Dawid Heyl, portfolio manager at Ninety One, which owns 1.8 percent of Anglo, said that “we think an agreed deal would be a good outcome, and it looks like it could go that way.”
He added that £31 is “within the range of the kind of premium you would expect for a change of control at a company”.
The extension of the deadline – which coincides with South Africa’s general election – marked a turning point in the proceedings, with Anglo showing the first signs of willingness to participate.
However, the management team, led by Duncan Wanblad, believes its own plans to divest four major units will create more value than an acquisition.
The distance between the two parties and the national elections could mean that negotiations are extended again.
The two sides are trying to reconcile estimates of the risks associated with implementing two demergers and a change of control at one of South Africa’s most iconic companies.
A number of Anglo shareholders are still against the deal.
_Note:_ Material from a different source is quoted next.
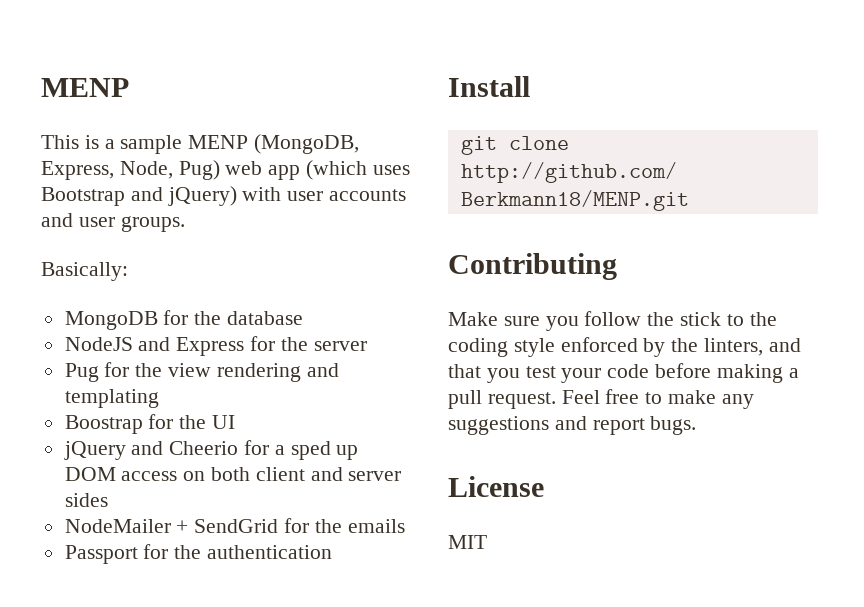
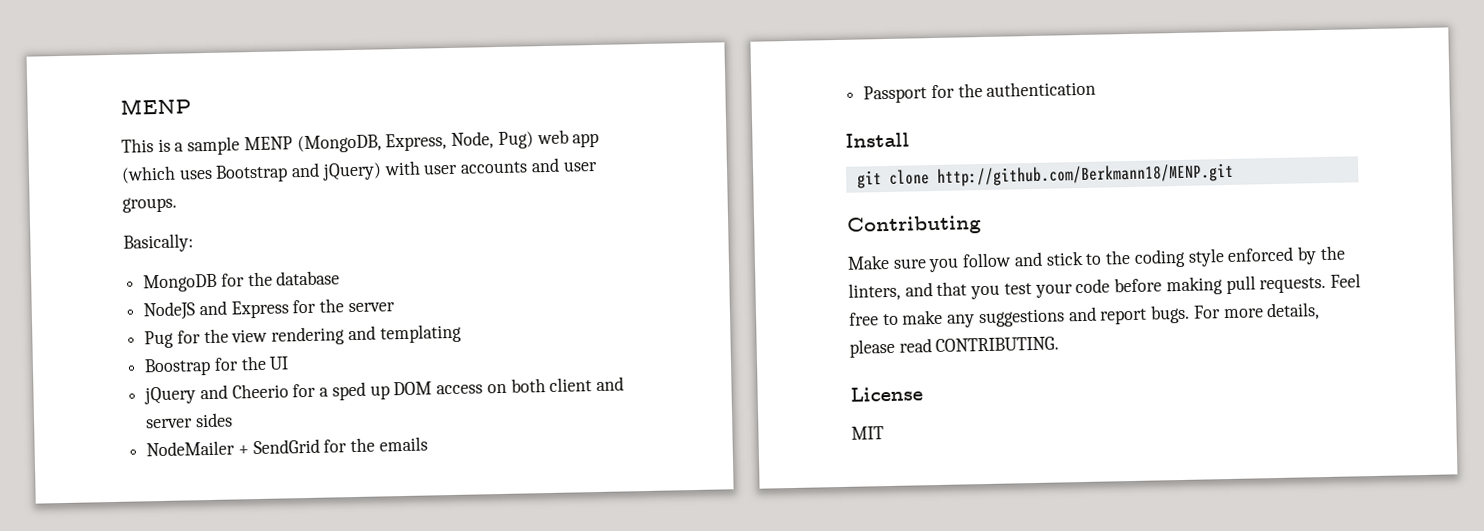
[647,312,675,326] the -> [1013,251,1043,267] and
[788,368,799,378] [448,390,556,409] a pull request. -> [1225,275,1327,295] pull requests.
(697, 425) none -> [1192,302,1321,321] [849,336,1060,358] For more details, please read CONTRIBUTING.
Old Mutual, which owns 2.2 percent, was not convinced the final offer had the knockout premium needed for its support.
“The company still faces the problem that no matter what happens you’re locked into a fixed rate waiting for them to unbundle Kumba and Amplats, which could take 18 months to two years,” says Old Mutual analyst Ian Woodley. “At least with Anglo’s plan you could get a value for Anglo that, if buyers were to rise as some think it might, would be a more representative reflection.”
Woodley adds that to reach a deal “the question is: will BHP be willing to change the structure?”
The structure must be changed or BHP will have to pay more, say people close to Anglo.
But people familiar with BHP’s thinking insist there is no more wiggle room over structure or price – just smaller, creative structures to better share risk.
Andrew Snowdowne, equity analyst at Sanlam, which owns 0.6 percent of Anglo, said “we think more should be allowed for a deal premium,” while calling the decision to expand talks “prudent.”
South Africa’s Public Investment Corporation (PIC), the second-largest Anglo shareholder, said on Wednesday any deal would require a “meaningful review” to take into account “material risks” to shareholders.